Schist soils are comprised of hard, dense rocks that are layered with minerals. These soils are generally flaky, retain heat well, and create some of the world’s biggest and boldest reds. Portugal’s Douro Valley and Priorat are two major regions that are regarded for their schist soils. According to accomplished geologist and professor Alex Maltman, the difference between these two rocks is determined by ‘planar aspect.’ If individual minerals that comprise the rock are not visible but the splits along their secondary planes are distinct, the rock is called slate; if the minerals that comprise the rock are visible and less-marked by a clean split, the rock is called schist. 


Granite is a soil type composed of cooled quartz and magma. It is found all over the world and comes in a variety of textures and compositions. Granite tends to have a high pH level and rather porous make-up, which creates high-acid fruit and allows vines to dig deep into the earth. The Northern Rhône is home to some of the wine world’s most highly-regarded granite soils. Though it’s not just Syrah that loves granite! Gamay and Mencia are two of our other favorite grape varieties that thrive in granite soils. 


The overarching term ‘volcanic’ soils refers to igneous soils that are produced from cooled and hardened magma, formed intrusively or extrusively. One of the most well-known components of volcanic soil is basalt, which is made from extrusively cooled and hardened lava. These fine-grained soils are well-draining, hold water, and generally have high contents of iron. When it comes to identifying volcanic wine regions, think islands: Sicily, Santorini, and the Canary Islands are a few of the more popular regions. In addition, much of Italy (Soave, Taurasi, etc.) Washington State, and Hungary are also comprised of volcanic soils. 

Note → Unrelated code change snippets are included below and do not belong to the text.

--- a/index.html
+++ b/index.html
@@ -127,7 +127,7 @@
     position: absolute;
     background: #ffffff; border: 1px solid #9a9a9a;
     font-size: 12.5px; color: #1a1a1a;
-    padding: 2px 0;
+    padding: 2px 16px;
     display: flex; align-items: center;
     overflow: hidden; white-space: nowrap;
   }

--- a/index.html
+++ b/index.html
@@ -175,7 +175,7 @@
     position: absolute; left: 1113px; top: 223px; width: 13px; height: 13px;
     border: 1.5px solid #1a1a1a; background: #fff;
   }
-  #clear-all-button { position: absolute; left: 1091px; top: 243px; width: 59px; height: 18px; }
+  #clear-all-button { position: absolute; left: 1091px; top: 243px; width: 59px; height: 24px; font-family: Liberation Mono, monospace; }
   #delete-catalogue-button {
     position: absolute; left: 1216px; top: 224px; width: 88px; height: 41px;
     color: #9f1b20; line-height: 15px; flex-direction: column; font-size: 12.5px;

soil in vineyard📸: Serkan Turk

Does soil type affect minerality?

The long-debated concept of ‘minerality’ has driven wine tasters in circles for decades. It’s important to know that there is zero scientific proof that vines directly take up ‘minerals’ in the soil to lead to ‘minerality-driven’ flavors. Generally, these ‘mineral’ flavors (notes of wet stone, flint, and gunsmoke) are more likely to come from vinification processes and winemaking techniques. 

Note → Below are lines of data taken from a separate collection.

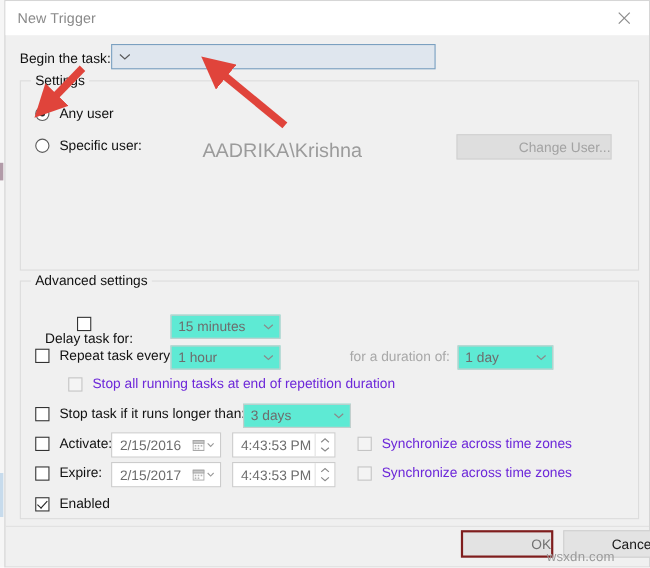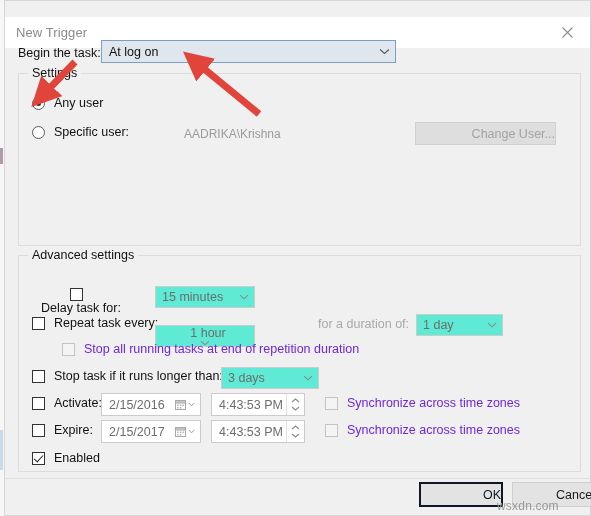--- a/index.html
+++ b/index.html
@@ -54,7 +54,7 @@
   
   #titlebar {
     position: absolute;
-    left: 0; top: 16px;
+    left: 0; top: 0;
     width: 585px;
     height: 31px;
     background: #ffffff;

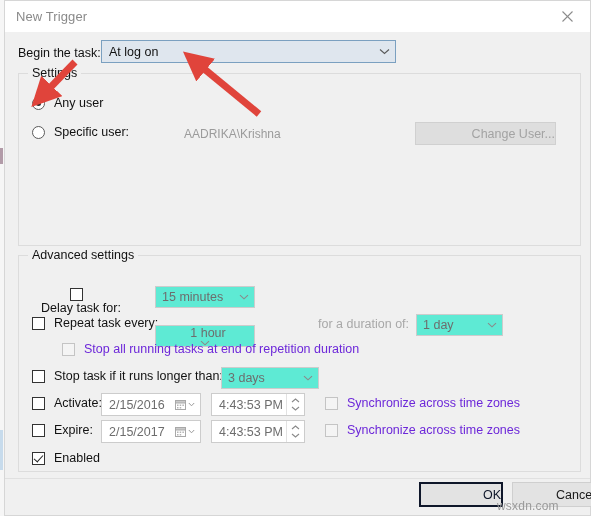--- a/index.html
+++ b/index.html
@@ -350,7 +350,6 @@
 
   <div id="begin-label">Begin the task:</div>
   <div id="begin-combo">
-    <div class="cb-text">At log on</div>
     <div class="cb-arrow">
       <svg width="11" height="7" viewBox="0 0 11 7">
         <polyline points="1,1.5 5.5,5.5 10,1.5" fill="none" stroke="#5a5a5a" stroke-width="1.1"></polyline>

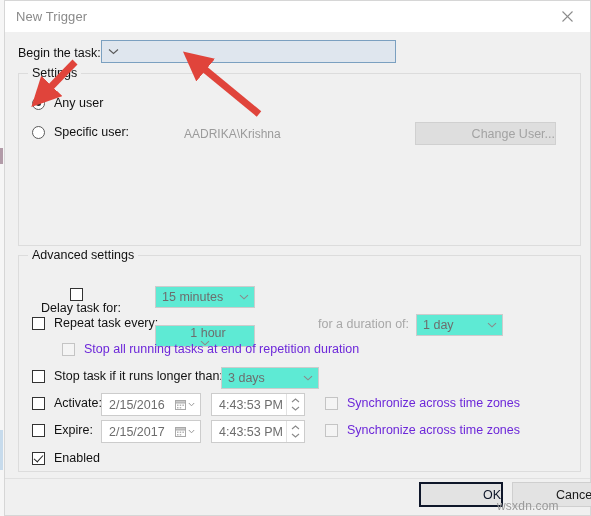--- a/index.html
+++ b/index.html
@@ -169,7 +169,7 @@
   #specific-user-value {
     position: absolute;
     left: 179px; top: 126px;
-    font-size: 12px;
+    font-size: 18px;
     color: #9b9b9b;
     white-space: nowrap;
   }

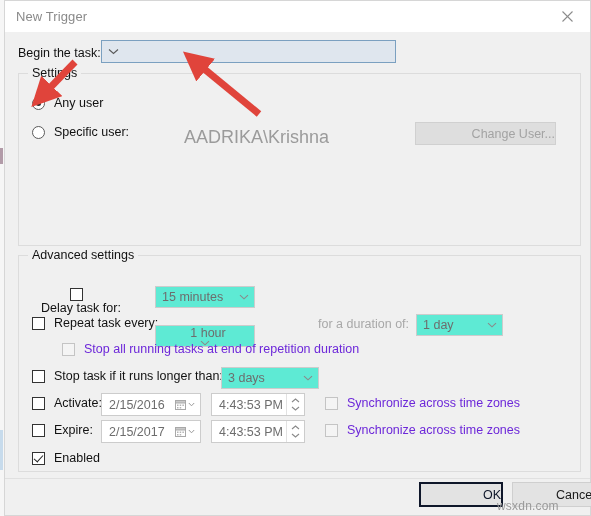--- a/index.html
+++ b/index.html
@@ -398,7 +398,7 @@
     <span class="checkbox"></span>
     <span class="cb-label">Repeat task every:</span>
   </div>
-  <div class="dd" style="left:150px; top:324px; width:100px;flex-direction:column;">
+  <div class="dd" style="left:150px; top:313px; width:100px;">
     <div class="dd-text">1 hour</div>
     <div class="dd-arrow">
       <svg width="10" height="6" viewBox="0 0 10 6">

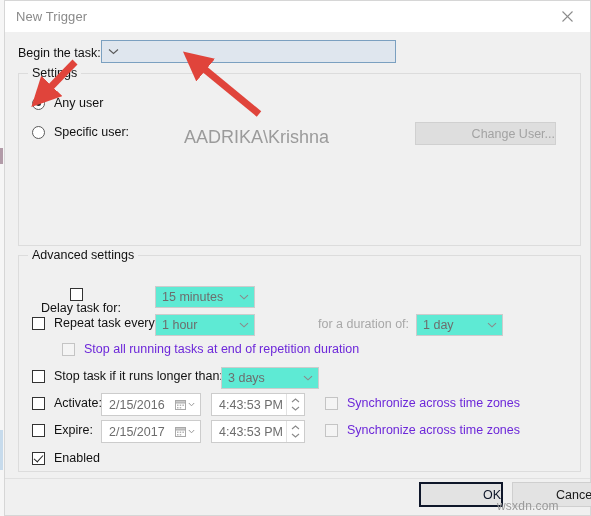--- a/index.html
+++ b/index.html
@@ -300,8 +300,8 @@
     left: 414px; top: 481px;
     width: 84px; height: 25px;
     background: #e3e3e3;
-    border: 2px solid #0f172a;
-    color: #0f172a;
+    border: 2px solid #7f1d1d;
+    color: #737373;
   }
   #cancel-btn {
     position: absolute;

However, that is absolutely not to say that wines’ flavor profiles are not influenced from the soils in which they come. This is 100% true, however, ‘minerality’ in wine is not attributed to vines soaking up minerals through their roots. Moreover, although soil plays a massive role in the flavor profile of a final wine and the overall concept of terroir, a handful of other factors-- including climate, topography, elevation, aspect, and more-- contribute to the end result, too.